For helical CT, the “pitch” describes the speed of the imaging table, defined by the length that the table traverses in a single rotation of the CT gantry relative to the nominal beam width. As a result, if the distance the table traversed during a gantry rotation matches the beam width, this is characterized as a pitch of 1.0 to 1 (1.0:1). If the table travels 50% faster, the pitch would be 1.5:1, indicating stretching of the helix and slight undersampling within the acquisition.

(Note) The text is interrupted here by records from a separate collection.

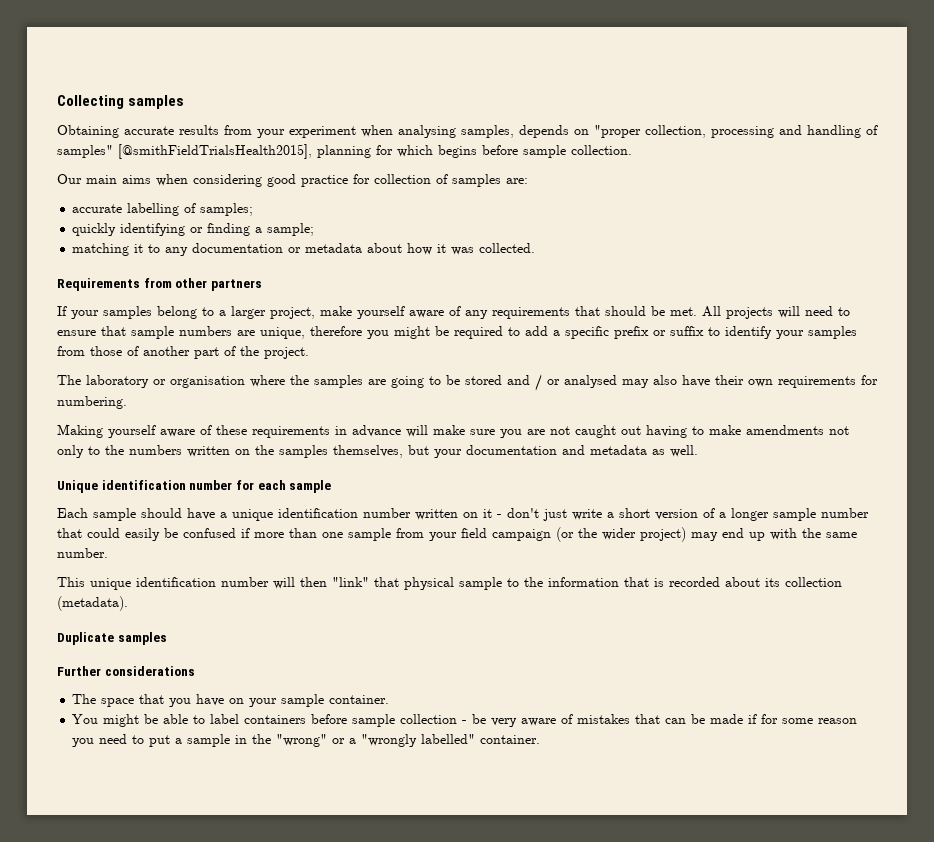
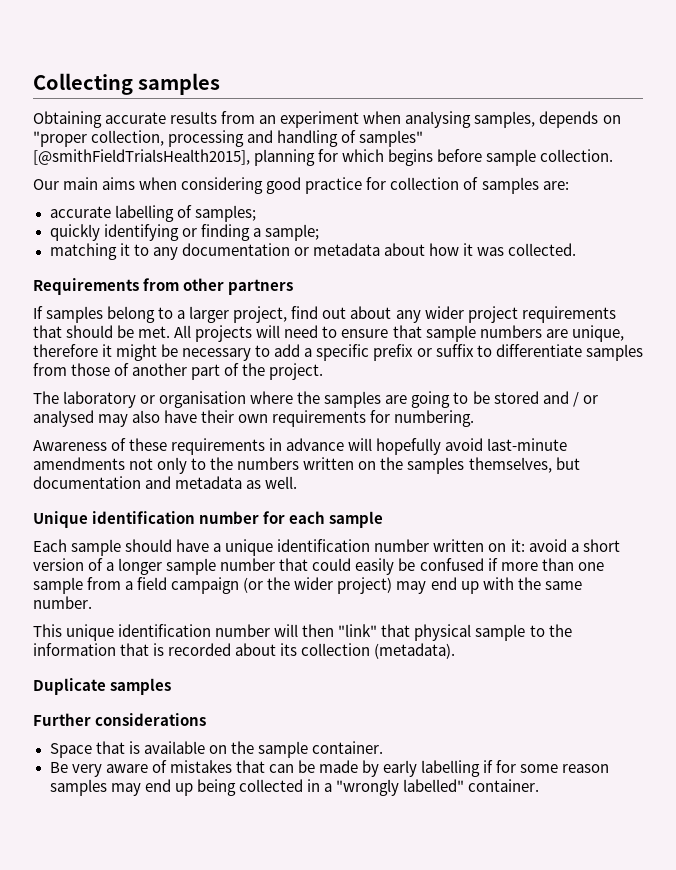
- Obtaining accurate results from your experiment when analysing samples, depends on "proper collection, processing and handling of samples" [@smithFieldTrialsHealth2015], planning for which begins before sample collection.
+ Obtaining accurate results from an experiment when analysing samples, depends on "proper collection, processing and handling of samples" [@smithFieldTrialsHealth2015], planning for which begins before sample collection.
- If your samples belong to a larger project, make yourself aware of any requirements that should be met.
+ If samples belong to a larger project, find out about any wider project requirements that should be met.
- All projects will need to ensure that sample numbers are unique, therefore you might be required to add a specific prefix or suffix to identify your samples from those of another part of the project.
+ All projects will need to ensure that sample numbers are unique, therefore it might be necessary to add a specific prefix or suffix to differentiate samples from those of another part of the project.
- Making yourself aware of these requirements in advance will make sure you are not caught out having to make amendments not only to the numbers written on the samples themselves, but your documentation and metadata as well.
+ Awareness of these requirements in advance will hopefully avoid last-minute amendments not only to the numbers written on the samples themselves, but documentation and metadata as well.
- Each sample should have a unique identification number written on it - don't just write a short version of a longer sample number that could easily be confused if more than one sample from your field campaign (or the wider project) may end up with the same number.
+ Each sample should have a unique identification number written on it: avoid a short version of a longer sample number that could easily be confused if more than one sample from a field campaign (or the wider project) may end up with the same number.
- The space that you have on your sample container.
- You might be able to label containers before sample collection - be very aware of mistakes that can be made if for some reason you need to put a sample in the "wrong" or a "wrongly labelled" container.
+ Space that is available on the sample container.
+ Be very aware of mistakes that can be made by early labelling if for some reason samples may end up being collected in a "wrongly labelled" container.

As with all medical imaging, the evaluation of image quality depends on the clinical task at hand. In some instances, spatial resolution, that is, the ability to discern small lesions or represent fine detail, is of clinical importance, whereas, in other cases, outstanding contrast resolution is essential. As a result, the three parameters of image quality of importance are spatial resolution, image contrast, and noise.
The spatial resolution is typically defined by the X-ray focal spot size and the detector dimensions in both the transverse and axial or z-direction. The smaller the detector and focal spot size, the higher the spatial resolution. In addition, a thinner slice thickness would reduce the partial volume effect in the axial or z-direction.
As discussed previously, the choice of kVp can affect image contrast; thus the kVp should be determined based on the clinical task.
Quantum noise within the CT image depends on the number of detected X-ray quanta incorporated into a CT transverse image. As described previously, the number of X-rays produced depends on both kVp and mAs. The fraction of those detected further depends on the size of the patient, the slice width, the pitch, and smoothing during image reconstruction. In other words, practically all aspects of the CT acquisition affect quantum noise in the CT image. The magnitude of the quantum noise is often parameterized by the “noise index,” which is defined by the standard deviation of the pixel values within a standard uniform CT phantom.